Draft picks exchange hands in the NBA all the time. If a trade appears to be favoring one side, that team might throw in a future pick to even things out. Sometimes the trades have protection – it may need to fall outside the lottery to convert, for example – or maybe the pick won't happen until several years down the line. With picks moving constantly, it can be tough to keep up.
And sometimes, you just may trade for a pick you already owned.
During this year's NBA Draft, the Phoenix Suns traded Zhaire Smith (the 16th pick) and a future first-round pick in 2021 to the Philadelphia 76ers for Mikal Bridges (the 10th pick).
But to fully understand the comedy of that trade, let's jump back to the 2015 trade deadline. The 76ers traded Brandon Knight (a player they had just acquired in a trade with the Bucks earlier that day) to the Suns for a future Lakers draft pick. The Suns had obtained that pick when Steve Nash went to the Lakers during the 2012 offseason.
The Lakers pick had protections on it through 2017. Those protections were met each of the past three years, so it finally converted to the 76ers this year.

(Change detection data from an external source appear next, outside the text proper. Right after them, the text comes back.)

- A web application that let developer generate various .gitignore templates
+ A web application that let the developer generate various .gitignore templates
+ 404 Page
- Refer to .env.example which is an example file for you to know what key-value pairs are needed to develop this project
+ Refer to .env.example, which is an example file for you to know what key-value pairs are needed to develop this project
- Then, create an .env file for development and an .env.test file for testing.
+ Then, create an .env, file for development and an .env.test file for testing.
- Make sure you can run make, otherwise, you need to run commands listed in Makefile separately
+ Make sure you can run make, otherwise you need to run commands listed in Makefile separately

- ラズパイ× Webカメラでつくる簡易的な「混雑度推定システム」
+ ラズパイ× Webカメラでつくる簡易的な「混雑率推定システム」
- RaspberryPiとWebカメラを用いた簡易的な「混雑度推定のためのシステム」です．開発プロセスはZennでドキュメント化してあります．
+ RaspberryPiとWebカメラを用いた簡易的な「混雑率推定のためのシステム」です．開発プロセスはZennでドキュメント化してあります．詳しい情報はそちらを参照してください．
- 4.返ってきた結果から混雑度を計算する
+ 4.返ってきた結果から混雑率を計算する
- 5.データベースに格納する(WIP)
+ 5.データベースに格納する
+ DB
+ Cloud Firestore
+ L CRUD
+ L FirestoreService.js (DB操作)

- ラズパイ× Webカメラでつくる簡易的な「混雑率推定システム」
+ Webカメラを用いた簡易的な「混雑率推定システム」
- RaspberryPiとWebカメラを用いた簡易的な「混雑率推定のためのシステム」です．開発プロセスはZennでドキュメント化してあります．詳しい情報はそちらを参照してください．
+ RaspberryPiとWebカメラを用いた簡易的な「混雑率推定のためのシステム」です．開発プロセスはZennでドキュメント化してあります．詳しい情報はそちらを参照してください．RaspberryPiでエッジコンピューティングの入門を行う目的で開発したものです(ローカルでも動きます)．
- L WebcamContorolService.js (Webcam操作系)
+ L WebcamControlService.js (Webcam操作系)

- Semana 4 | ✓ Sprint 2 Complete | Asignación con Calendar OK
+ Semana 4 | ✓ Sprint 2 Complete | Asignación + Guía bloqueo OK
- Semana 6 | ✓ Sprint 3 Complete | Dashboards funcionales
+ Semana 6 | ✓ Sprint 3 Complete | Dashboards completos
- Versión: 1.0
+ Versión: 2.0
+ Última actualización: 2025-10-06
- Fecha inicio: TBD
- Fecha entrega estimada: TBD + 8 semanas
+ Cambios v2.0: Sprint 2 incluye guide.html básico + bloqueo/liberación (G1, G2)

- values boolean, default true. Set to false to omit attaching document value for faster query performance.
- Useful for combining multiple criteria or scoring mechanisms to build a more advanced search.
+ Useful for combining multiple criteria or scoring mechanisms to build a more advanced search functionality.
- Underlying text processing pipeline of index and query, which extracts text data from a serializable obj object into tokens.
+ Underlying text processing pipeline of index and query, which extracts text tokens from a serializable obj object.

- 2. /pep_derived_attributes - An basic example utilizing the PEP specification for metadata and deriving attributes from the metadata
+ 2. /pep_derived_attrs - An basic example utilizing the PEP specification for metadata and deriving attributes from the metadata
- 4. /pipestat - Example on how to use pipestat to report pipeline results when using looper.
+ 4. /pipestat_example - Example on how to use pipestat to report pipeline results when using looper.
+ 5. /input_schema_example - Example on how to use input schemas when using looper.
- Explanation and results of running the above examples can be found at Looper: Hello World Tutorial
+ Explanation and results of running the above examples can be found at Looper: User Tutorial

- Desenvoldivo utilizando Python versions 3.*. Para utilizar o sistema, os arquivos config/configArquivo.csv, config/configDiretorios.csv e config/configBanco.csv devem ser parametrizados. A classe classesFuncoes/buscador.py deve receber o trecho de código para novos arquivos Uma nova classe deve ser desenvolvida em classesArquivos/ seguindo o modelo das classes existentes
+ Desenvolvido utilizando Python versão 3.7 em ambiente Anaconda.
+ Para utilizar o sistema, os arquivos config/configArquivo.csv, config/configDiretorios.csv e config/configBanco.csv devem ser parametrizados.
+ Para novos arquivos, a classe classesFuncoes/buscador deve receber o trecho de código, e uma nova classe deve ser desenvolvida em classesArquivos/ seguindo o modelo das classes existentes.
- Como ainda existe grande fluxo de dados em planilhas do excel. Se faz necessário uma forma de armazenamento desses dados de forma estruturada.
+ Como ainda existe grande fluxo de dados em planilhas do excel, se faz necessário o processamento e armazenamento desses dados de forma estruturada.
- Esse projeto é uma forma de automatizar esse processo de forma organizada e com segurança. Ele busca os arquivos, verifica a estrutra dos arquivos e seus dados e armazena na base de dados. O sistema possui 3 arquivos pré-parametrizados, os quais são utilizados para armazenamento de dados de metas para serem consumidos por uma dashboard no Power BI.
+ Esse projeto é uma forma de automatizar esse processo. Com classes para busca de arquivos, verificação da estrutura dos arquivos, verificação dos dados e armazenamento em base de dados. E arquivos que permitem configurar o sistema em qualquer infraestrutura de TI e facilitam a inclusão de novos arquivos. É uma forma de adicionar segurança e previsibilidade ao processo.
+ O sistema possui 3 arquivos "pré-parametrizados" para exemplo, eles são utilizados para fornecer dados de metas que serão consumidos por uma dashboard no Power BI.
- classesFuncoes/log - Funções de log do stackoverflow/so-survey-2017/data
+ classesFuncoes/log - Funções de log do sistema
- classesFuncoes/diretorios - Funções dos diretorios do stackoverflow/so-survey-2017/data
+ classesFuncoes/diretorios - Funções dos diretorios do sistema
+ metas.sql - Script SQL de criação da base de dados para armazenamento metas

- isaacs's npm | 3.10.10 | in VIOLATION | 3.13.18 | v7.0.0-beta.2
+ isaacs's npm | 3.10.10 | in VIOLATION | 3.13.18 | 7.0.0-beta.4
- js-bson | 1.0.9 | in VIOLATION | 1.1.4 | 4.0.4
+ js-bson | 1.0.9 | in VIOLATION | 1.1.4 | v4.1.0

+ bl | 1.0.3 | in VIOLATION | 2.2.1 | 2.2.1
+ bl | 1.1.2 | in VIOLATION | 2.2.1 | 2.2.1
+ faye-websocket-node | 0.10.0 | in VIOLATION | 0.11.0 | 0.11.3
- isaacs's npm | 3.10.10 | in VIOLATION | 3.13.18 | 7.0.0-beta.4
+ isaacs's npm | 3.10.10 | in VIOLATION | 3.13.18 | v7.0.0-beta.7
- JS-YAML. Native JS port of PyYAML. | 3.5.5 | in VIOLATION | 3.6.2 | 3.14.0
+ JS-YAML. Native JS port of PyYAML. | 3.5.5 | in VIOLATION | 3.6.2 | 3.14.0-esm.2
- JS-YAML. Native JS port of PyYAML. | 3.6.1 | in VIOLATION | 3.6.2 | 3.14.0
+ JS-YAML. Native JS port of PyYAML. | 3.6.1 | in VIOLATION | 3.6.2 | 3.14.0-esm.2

That same day the Suns traded Goran Dragic to the Miami Heat for two future first-rounders. One was an unprotected pick in 2021 while the other had protections on it in 2017, so it also converted this year.
That means the Suns essentially made a trade for a pick they already owned. They dealt Goran Dragic and two first-round picks – in the form of Smith and the upcoming Heat pick in 2021 – to secure a player (Bridges) drafted with the Lakers pick they dealt in 2015.
If Bridges turns out to be a superstar, Suns fans will forgive this poor asset management. But this is a franchise that sold its first-round draft pick on multiple occasions to avoid paying the luxury tax. It doesn't have a great track record.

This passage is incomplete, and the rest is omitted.